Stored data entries

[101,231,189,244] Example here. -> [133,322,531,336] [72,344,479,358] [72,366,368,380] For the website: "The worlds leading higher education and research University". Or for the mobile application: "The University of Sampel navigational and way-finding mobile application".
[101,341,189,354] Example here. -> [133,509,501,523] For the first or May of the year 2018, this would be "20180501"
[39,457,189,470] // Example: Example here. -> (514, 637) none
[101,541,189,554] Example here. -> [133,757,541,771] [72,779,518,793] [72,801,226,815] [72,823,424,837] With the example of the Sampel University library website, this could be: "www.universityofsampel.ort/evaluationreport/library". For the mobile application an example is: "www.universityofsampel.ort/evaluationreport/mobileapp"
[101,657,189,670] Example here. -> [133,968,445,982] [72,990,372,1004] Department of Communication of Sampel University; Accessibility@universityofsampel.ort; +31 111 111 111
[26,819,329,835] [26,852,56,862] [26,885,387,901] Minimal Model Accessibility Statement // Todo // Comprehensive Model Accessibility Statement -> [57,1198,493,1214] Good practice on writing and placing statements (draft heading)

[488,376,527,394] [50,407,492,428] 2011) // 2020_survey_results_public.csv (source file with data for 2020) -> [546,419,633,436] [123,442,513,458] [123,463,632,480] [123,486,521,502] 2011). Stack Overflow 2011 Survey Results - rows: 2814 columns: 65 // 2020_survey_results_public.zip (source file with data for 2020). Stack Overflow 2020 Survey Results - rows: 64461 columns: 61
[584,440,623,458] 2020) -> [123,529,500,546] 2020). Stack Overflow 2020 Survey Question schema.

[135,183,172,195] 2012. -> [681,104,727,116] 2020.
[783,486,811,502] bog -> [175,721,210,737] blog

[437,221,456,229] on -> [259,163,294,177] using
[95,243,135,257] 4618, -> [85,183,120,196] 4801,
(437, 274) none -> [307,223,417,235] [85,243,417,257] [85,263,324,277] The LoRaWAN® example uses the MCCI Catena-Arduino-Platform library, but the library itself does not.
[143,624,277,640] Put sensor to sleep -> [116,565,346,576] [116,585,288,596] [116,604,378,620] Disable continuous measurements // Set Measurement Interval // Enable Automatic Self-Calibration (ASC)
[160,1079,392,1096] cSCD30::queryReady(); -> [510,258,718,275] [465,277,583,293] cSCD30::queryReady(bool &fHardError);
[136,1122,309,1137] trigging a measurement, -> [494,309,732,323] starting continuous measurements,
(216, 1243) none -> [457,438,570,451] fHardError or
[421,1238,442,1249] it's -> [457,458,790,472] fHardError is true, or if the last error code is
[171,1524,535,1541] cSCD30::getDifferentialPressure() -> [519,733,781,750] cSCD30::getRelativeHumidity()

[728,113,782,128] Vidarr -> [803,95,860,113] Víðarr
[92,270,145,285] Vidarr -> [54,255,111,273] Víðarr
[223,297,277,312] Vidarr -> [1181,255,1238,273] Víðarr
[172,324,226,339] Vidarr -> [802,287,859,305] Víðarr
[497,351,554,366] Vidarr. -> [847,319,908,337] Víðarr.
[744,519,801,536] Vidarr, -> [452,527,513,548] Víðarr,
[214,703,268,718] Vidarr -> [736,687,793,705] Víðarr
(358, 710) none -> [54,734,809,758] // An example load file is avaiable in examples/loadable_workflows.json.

What to do: Each record above is to be written out again, without any change.

Reply:
[101,231,189,244] Example here. -> [133,322,531,336] [72,344,479,358] [72,366,368,380] For the website: "The worlds leading higher education and research University". Or for the mobile application: "The University of Sampel navigational and way-finding mobile application".
[101,341,189,354] Example here. -> [133,509,501,523] For the first or May of the year 2018, this would be "20180501"
[39,457,189,470] // Example: Example here. -> (514, 637) none
[101,541,189,554] Example here. -> [133,757,541,771] [72,779,518,793] [72,801,226,815] [72,823,424,837] With the example of the Sampel University library website, this could be: "www.universityofsampel.ort/evaluationreport/library". For the mobile application an example is: "www.universityofsampel.ort/evaluationreport/mobileapp"
[101,657,189,670] Example here. -> [133,968,445,982] [72,990,372,1004] Department of Communication of Sampel University; Accessibility@universityofsampel.ort; +31 111 111 111
[26,819,329,835] [26,852,56,862] [26,885,387,901] Minimal Model Accessibility Statement // Todo // Comprehensive Model Accessibility Statement -> [57,1198,493,1214] Good practice on writing and placing statements (draft heading)

[488,376,527,394] [50,407,492,428] 2011) // 2020_survey_results_public.csv (source file with data for 2020) -> [546,419,633,436] [123,442,513,458] [123,463,632,480] [123,486,521,502] 2011). Stack Overflow 2011 Survey Results - rows: 2814 columns: 65 // 2020_survey_results_public.zip (source file with data for 2020). Stack Overflow 2020 Survey Results - rows: 64461 columns: 61
[584,440,623,458] 2020) -> [123,529,500,546] 2020). Stack Overflow 2020 Survey Question schema.

[135,183,172,195] 2012. -> [681,104,727,116] 2020.
[783,486,811,502] bog -> [175,721,210,737] blog

[437,221,456,229] on -> [259,163,294,177] using
[95,243,135,257] 4618, -> [85,183,120,196] 4801,
(437, 274) none -> [307,223,417,235] [85,243,417,257] [85,263,324,277] The LoRaWAN® example uses the MCCI Catena-Arduino-Platform library, but the library itself does not.
[143,624,277,640] Put sensor to sleep -> [116,565,346,576] [116,585,288,596] [116,604,378,620] Disable continuous measurements // Set Measurement Interval // Enable Automatic Self-Calibration (ASC)
[160,1079,392,1096] cSCD30::queryReady(); -> [510,258,718,275] [465,277,583,293] cSCD30::queryReady(bool &fHardError);
[136,1122,309,1137] trigging a measurement, -> [494,309,732,323] starting continuous measurements,
(216, 1243) none -> [457,438,570,451] fHardError or
[421,1238,442,1249] it's -> [457,458,790,472] fHardError is true, or if the last error code is
[171,1524,535,1541] cSCD30::getDifferentialPressure() -> [519,733,781,750] cSCD30::getRelativeHumidity()

[728,113,782,128] Vidarr -> [803,95,860,113] Víðarr
[92,270,145,285] Vidarr -> [54,255,111,273] Víðarr
[223,297,277,312] Vidarr -> [1181,255,1238,273] Víðarr
[172,324,226,339] Vidarr -> [802,287,859,305] Víðarr
[497,351,554,366] Vidarr. -> [847,319,908,337] Víðarr.
[744,519,801,536] Vidarr, -> [452,527,513,548] Víðarr,
[214,703,268,718] Vidarr -> [736,687,793,705] Víðarr
(358, 710) none -> [54,734,809,758] // An example load file is avaiable in examples/loadable_workflows.json.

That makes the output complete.